WORK INSTRUCTIONS: Leaving out all images, write out the records that follow exactly.

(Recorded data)
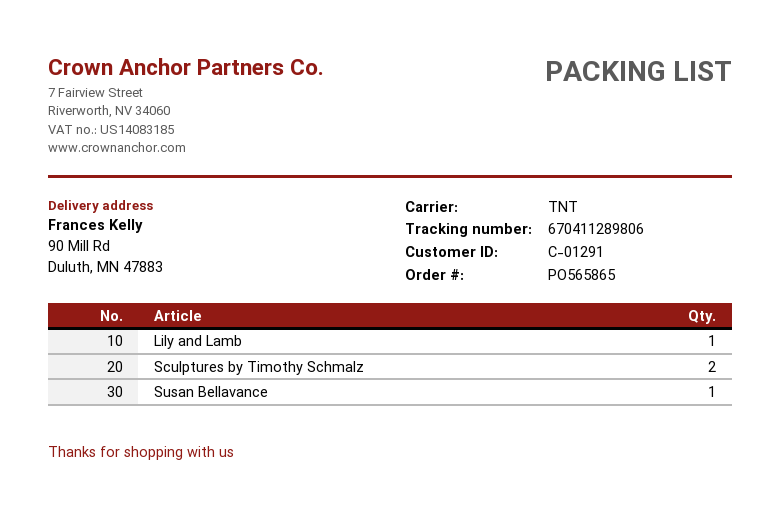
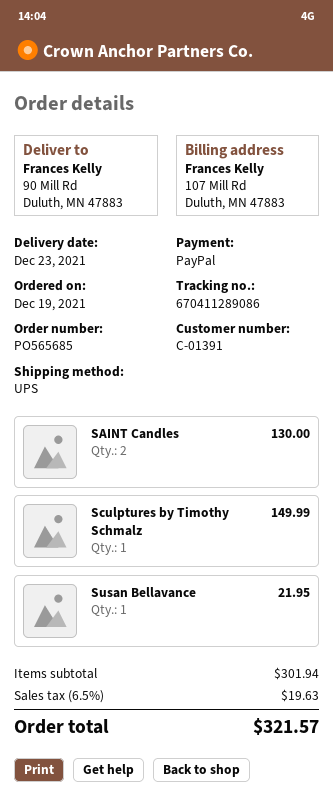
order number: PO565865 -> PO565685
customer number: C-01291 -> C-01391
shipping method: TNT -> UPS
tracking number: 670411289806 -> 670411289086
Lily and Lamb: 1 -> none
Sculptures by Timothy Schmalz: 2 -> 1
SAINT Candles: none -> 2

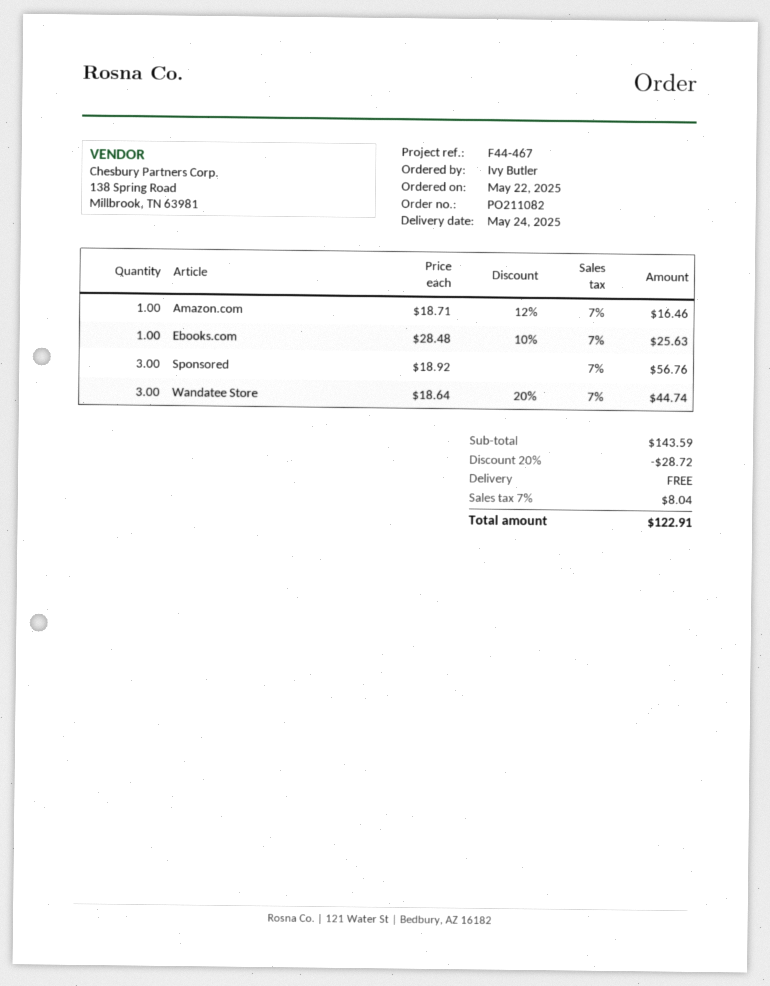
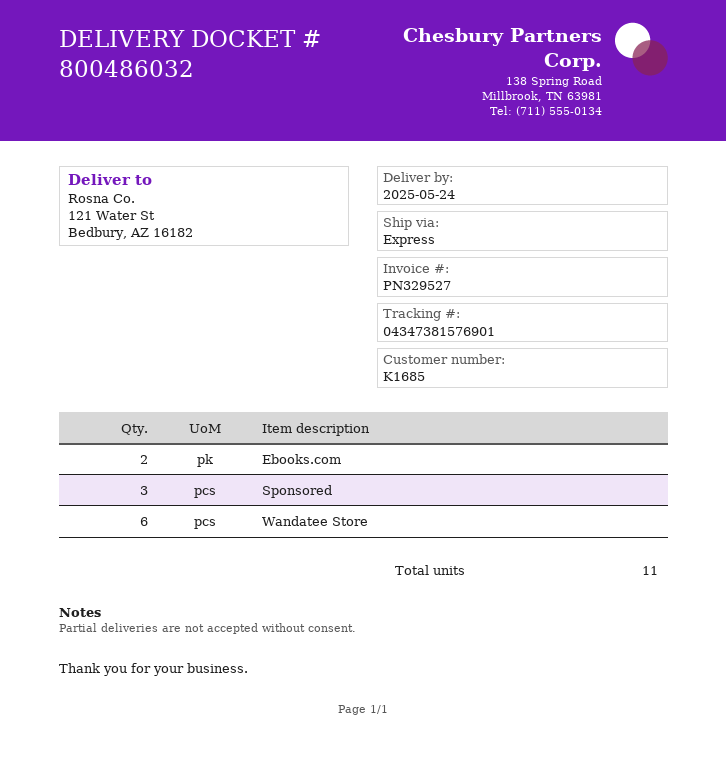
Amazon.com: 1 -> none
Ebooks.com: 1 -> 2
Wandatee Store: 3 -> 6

WRITTEN ANSWER:
order number: PO565865 -> PO565685
customer number: C-01291 -> C-01391
shipping method: TNT -> UPS
tracking number: 670411289806 -> 670411289086
Lily and Lamb: 1 -> none
Sculptures by Timothy Schmalz: 2 -> 1
SAINT Candles: none -> 2

Amazon.com: 1 -> none
Ebooks.com: 1 -> 2
Wandatee Store: 3 -> 6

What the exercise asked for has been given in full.